Community engagement is key in promoting sustainable development. Forging a connection between living communities and their cultural legacy, recognizing themselves as actors in making the cultural landscape, and assigning to the remains of the past a significance in the present should be the principle driving initiatives for cultural heritage protection and management. Promoting local stewardship of cultural heritage by means of collaborative endeavours encompassing awareness raising and education, training and capacity building, and engagement with stakeholders is the foundation of any sustainable initiative of protection and development of sites of cultural and historical significance and of cultural landscapes. From the insights presented in the article, it emerges clearly that MRAMP, although at an initial stage of an ambitious enterprise, is aligned with these principles and is taking the first promising steps in positively building community for the near future and in the longer-term.

Acknowledgements

The authors wish to thank the Editors and two anonymous reviewers for their helpful comments on an earlier version of this paper; any mistakes remain solely the authors’ responsibility. The MRAMP co-directors wish to thank he former Director General of the DoA, Dr Monther Jamhawi, Basem Mahamid, Director of the Madaba District and MRAMP on-site coordinator, and Samia Khouri, Director of Museums and Public Awareness at the DoA, for their constant help and support. They also wish to acknowledge the international senior staff and team of MRAMP field seasons. In particular: the architects of the Studio Strati, Laura Romagnoli and Guido Batocchioni, and Valeria Gaspari for the planning operations, Donatella Scortecci (University of Perugia) and Roberto Gabrielli (CNR-ITABC, Italy) for scientific support in 2017, Marilena Cozzolino for the geoelectric survey, Bettina Lucherini (CAMNES, Florence) and Franco Sciorilli for conservation and training. We are grateful to Robert Schick for sharing his pre-publication data on past archaeological excavations in the Madaba Archaeological Park West.

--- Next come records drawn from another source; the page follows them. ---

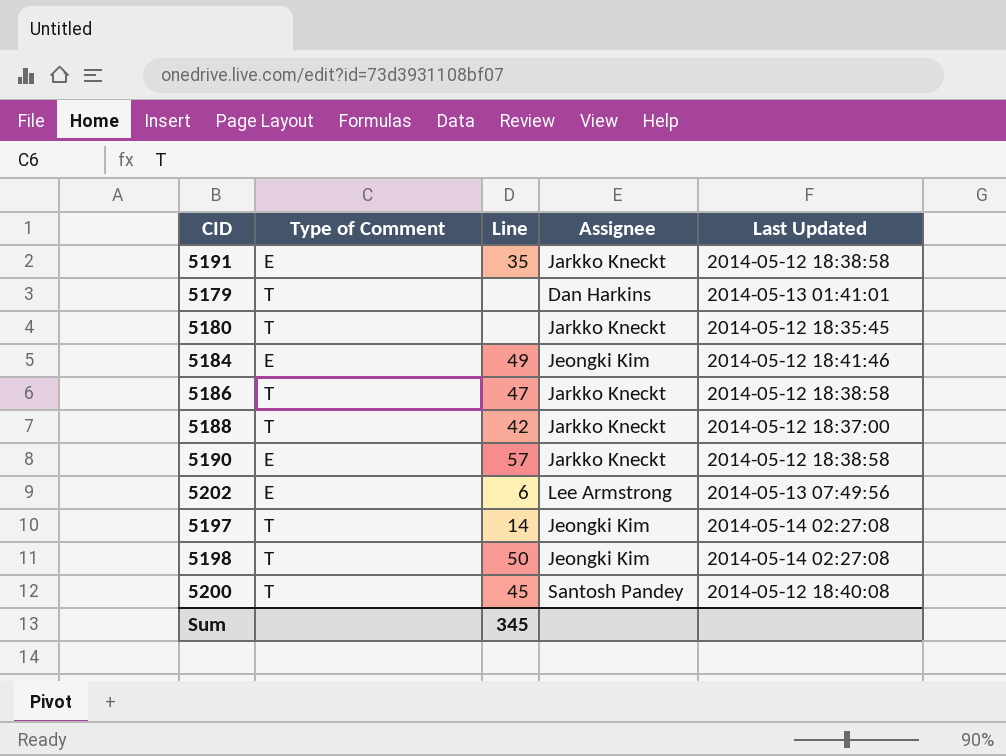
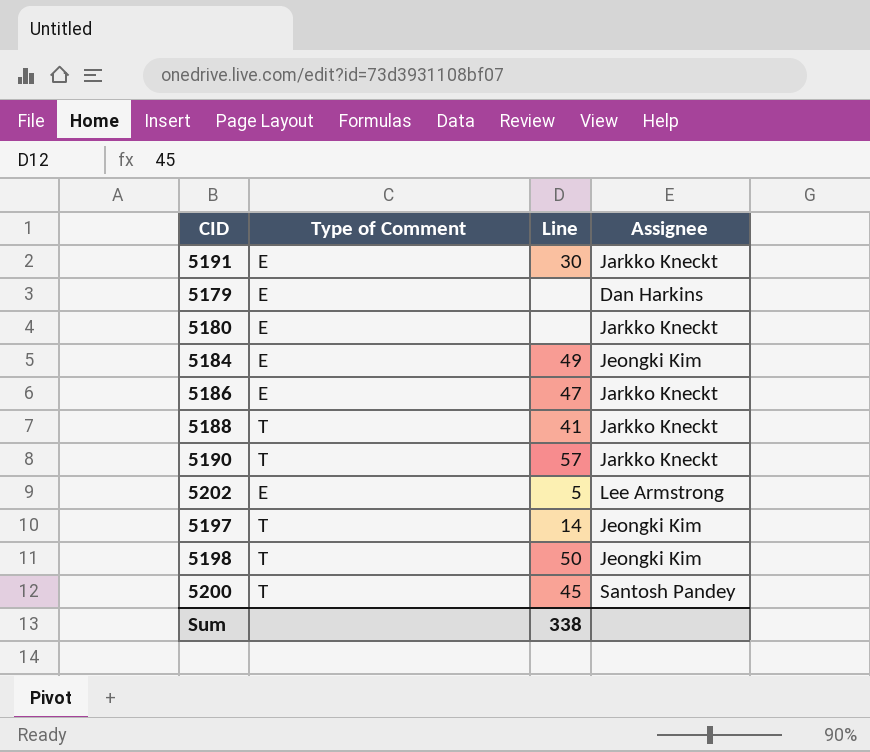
column Last Updated | position: 5 -> none
5191 | Line: 35 -> 30
5179 | Type of Comment: T -> E
5180 | Type of Comment: T -> E
5186 | Type of Comment: T -> E
5188 | Line: 42 -> 41
5190 | Type of Comment: E -> T
5202 | Line: 6 -> 5
Sum | Line: 345 -> 338

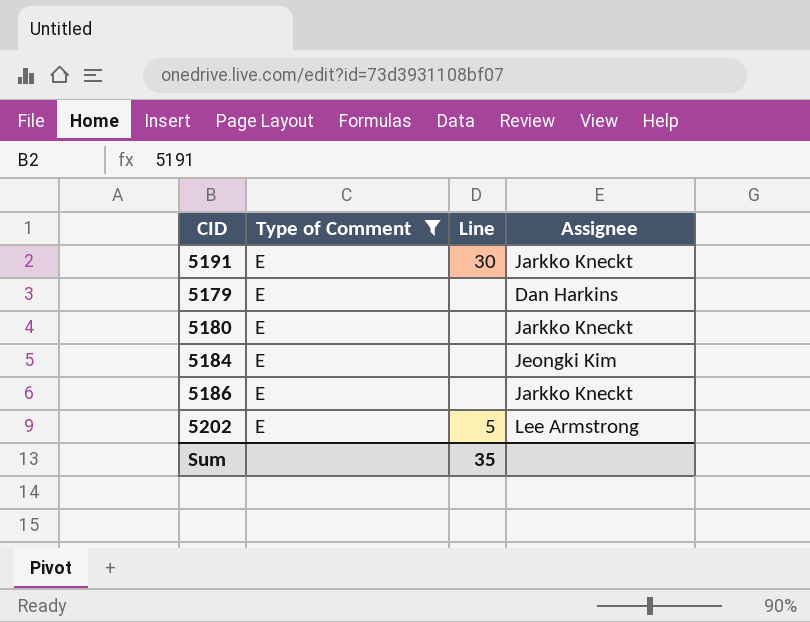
filter: none -> Type of Comment = E
5184 | Line: 49 -> none
5186 | Line: 47 -> none
Sum | Line: 338 -> 35

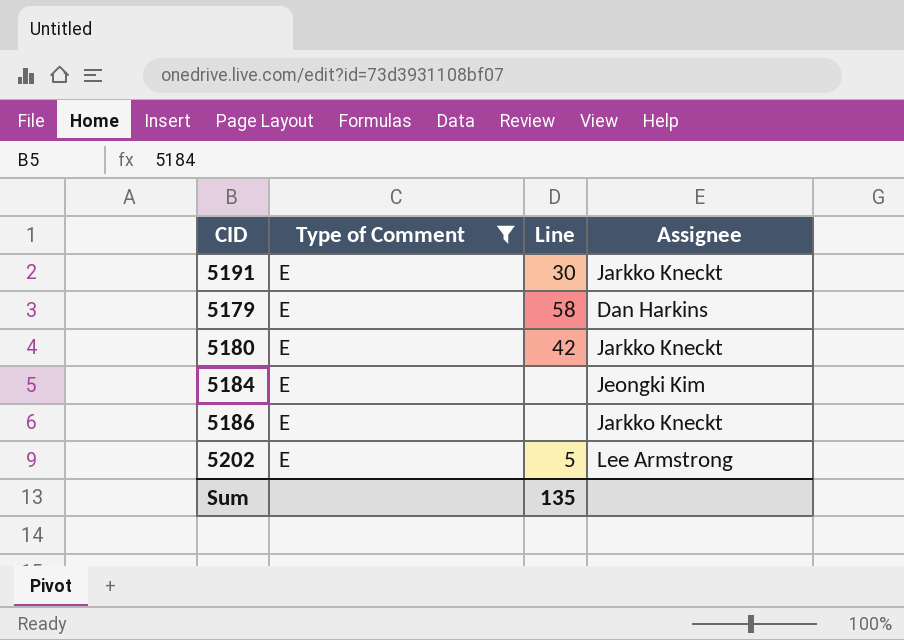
5179 | Line: none -> 58
5180 | Line: none -> 42
Sum | Line: 35 -> 135

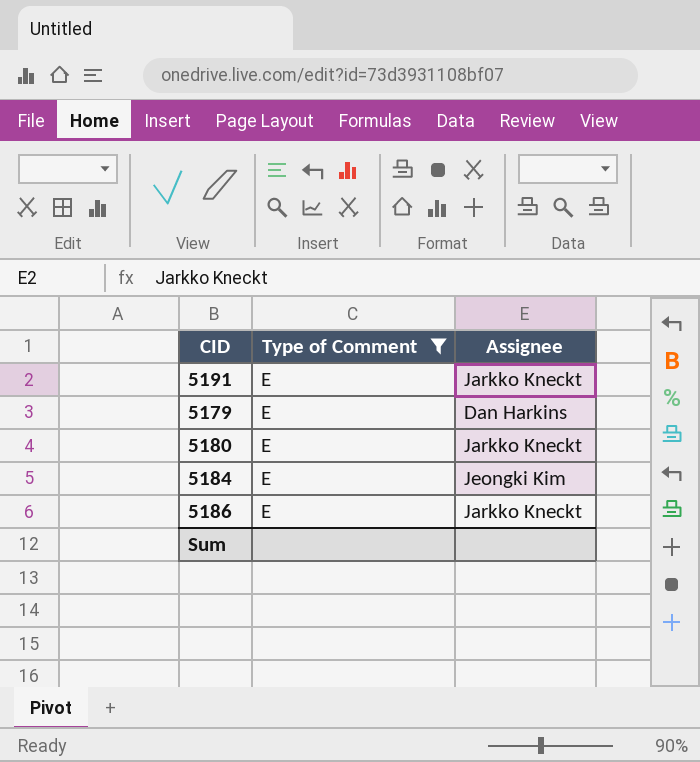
column Line | position: 3 -> none
row 5202: E | 5 | Lee Armstrong -> none

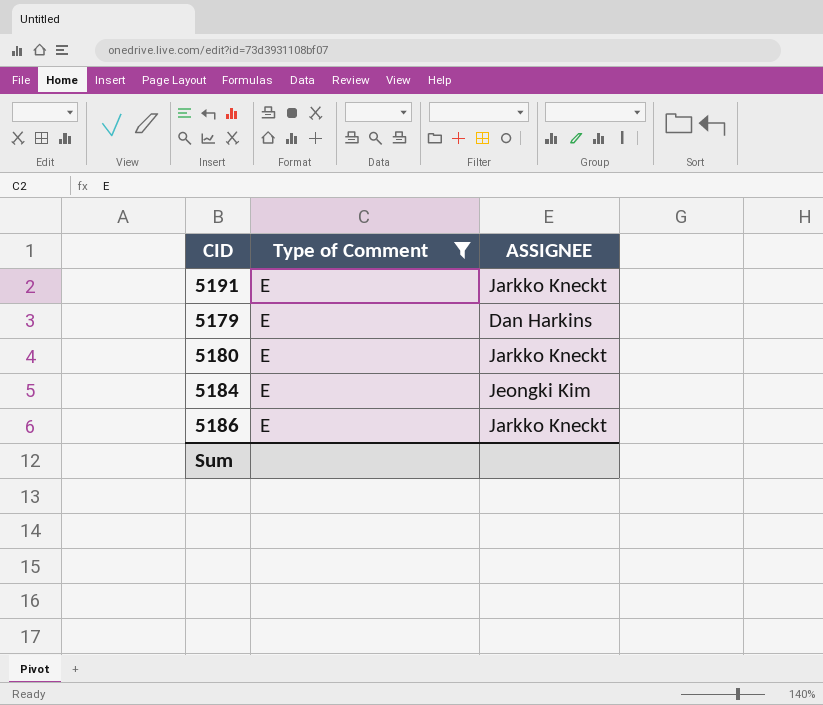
column name: Assignee -> ASSIGNEE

We want also to acknowledge financial support from La Sierra University, Gannon University, and Perugia University for MRAMP field seasons 2016-2017, as well as ASOR for 2016 through a Harris Grant, Alessandrini Group for Archaeological Restorations for financial support of the architectural team of the Studio Strati in 2016, and CAMNES for financial support of conservation activities in May 2017. We are indebted with ACOR and the Director, Barbara Porter, for logistical support during MRAMP 2016 Pilot Season, and USAID for a 15-month SCHEP grant received in 2017, housed at ACOR. Special thanks go to the Italian Embassy in Amman and the Italian Ministry of Foreign Affairs and International Cooperation for constant support and help.